- **WHAT IS NEEDED**
Lines to restate from the data below: from the one containing "[36,18,268,31] Traduzione iniziale" to the one containing "(488, 263) none", both included. Give them again exactly, and only them.

- **TASK DATA**
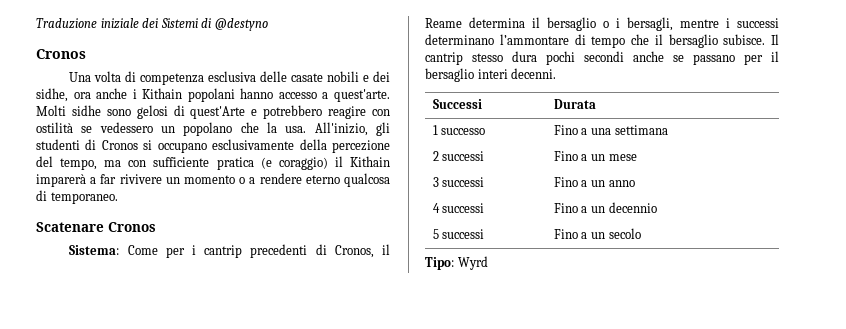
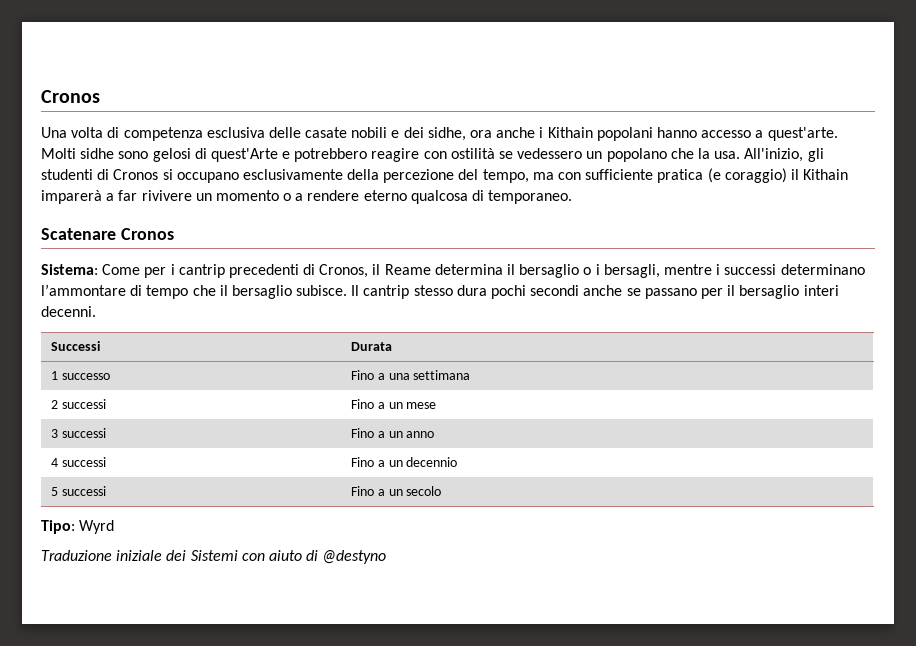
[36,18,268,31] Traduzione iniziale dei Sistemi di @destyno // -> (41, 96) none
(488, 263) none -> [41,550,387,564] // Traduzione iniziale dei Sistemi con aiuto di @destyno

--

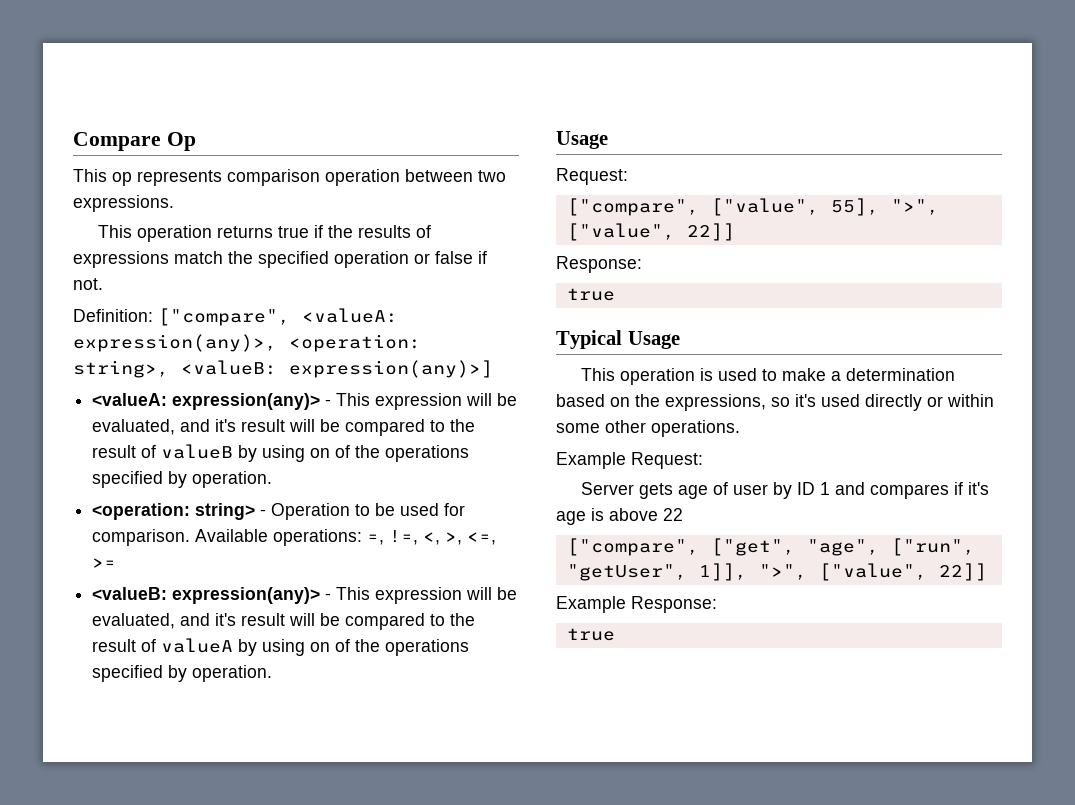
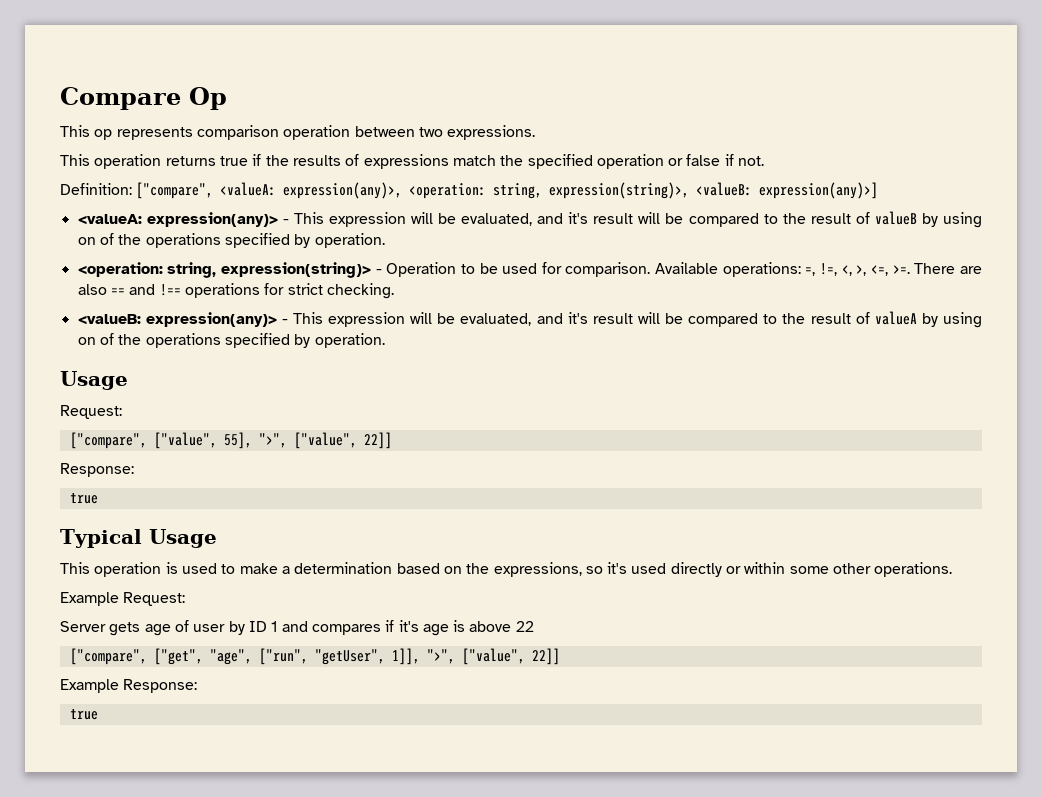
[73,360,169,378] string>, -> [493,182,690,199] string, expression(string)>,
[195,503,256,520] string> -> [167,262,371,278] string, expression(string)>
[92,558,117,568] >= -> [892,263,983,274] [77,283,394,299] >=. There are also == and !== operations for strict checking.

==

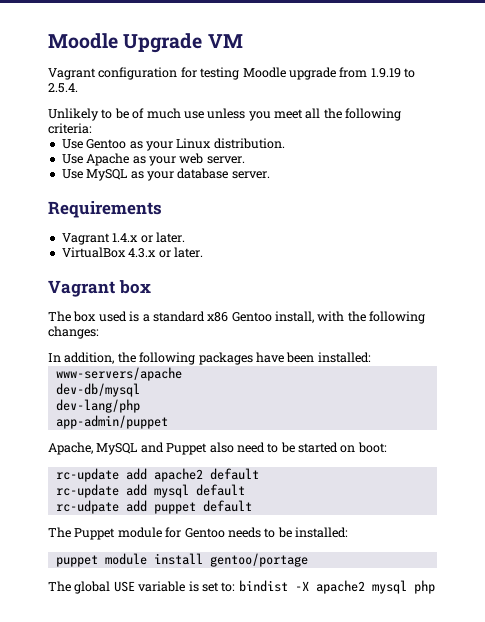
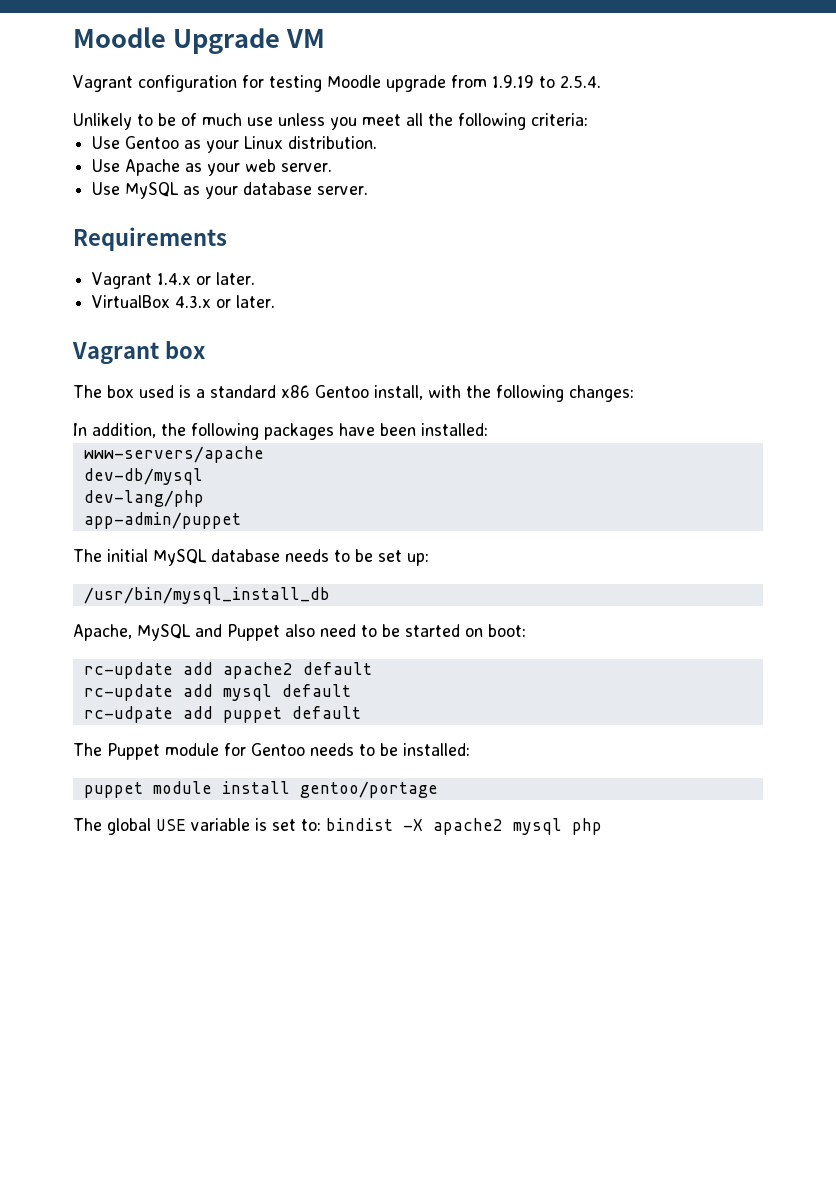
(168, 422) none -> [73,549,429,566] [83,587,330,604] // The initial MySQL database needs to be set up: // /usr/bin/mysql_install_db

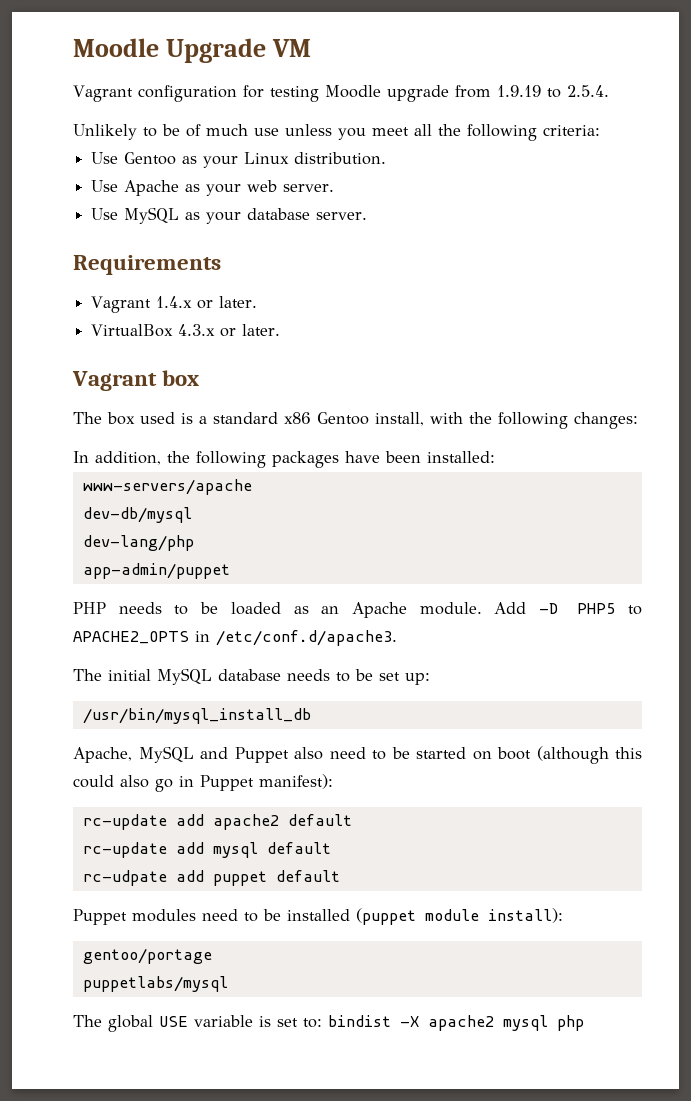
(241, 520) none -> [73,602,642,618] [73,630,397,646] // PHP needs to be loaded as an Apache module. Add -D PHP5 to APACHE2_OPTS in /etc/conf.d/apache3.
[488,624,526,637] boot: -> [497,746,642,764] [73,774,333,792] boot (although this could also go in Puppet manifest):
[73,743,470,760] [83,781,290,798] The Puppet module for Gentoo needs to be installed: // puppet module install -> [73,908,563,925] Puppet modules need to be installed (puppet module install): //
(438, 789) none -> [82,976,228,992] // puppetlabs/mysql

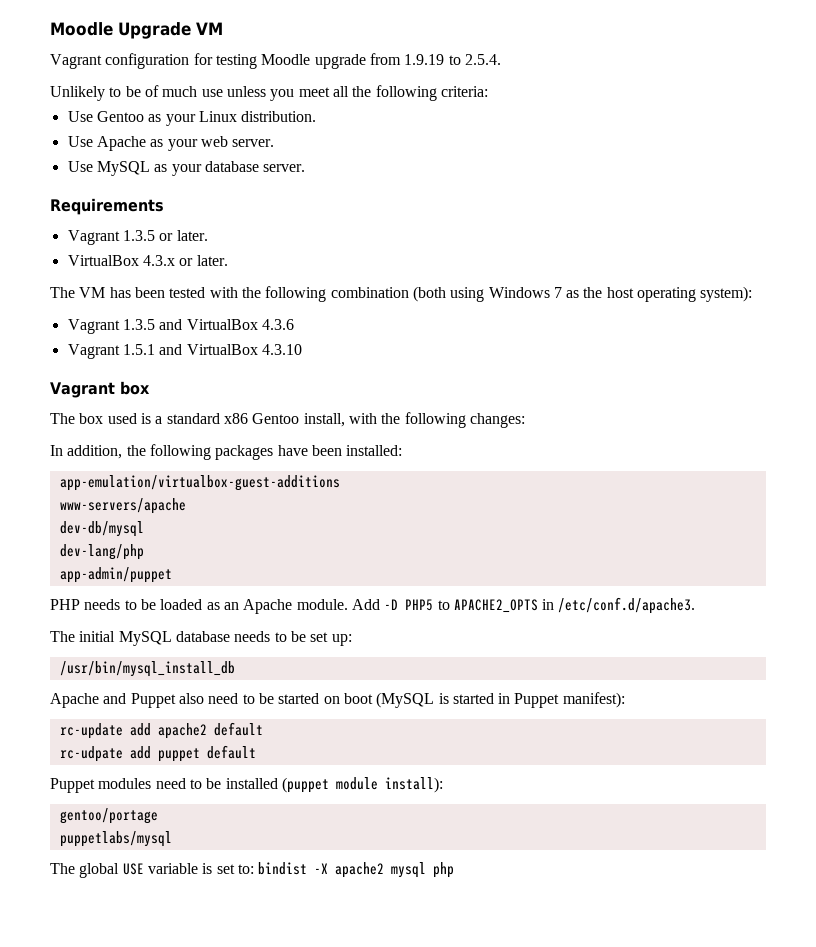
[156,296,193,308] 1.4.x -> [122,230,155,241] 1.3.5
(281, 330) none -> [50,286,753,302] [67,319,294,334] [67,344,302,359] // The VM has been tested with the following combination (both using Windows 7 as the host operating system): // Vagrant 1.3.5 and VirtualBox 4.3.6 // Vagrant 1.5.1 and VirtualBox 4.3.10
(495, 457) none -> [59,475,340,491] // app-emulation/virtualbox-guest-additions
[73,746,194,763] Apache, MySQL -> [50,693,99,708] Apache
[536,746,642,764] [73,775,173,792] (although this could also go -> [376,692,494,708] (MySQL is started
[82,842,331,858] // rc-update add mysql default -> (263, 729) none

- **SOLVED PROBLEM**
[36,18,268,31] Traduzione iniziale dei Sistemi di @destyno // -> (41, 96) none
(488, 263) none -> [41,550,387,564] // Traduzione iniziale dei Sistemi con aiuto di @destyno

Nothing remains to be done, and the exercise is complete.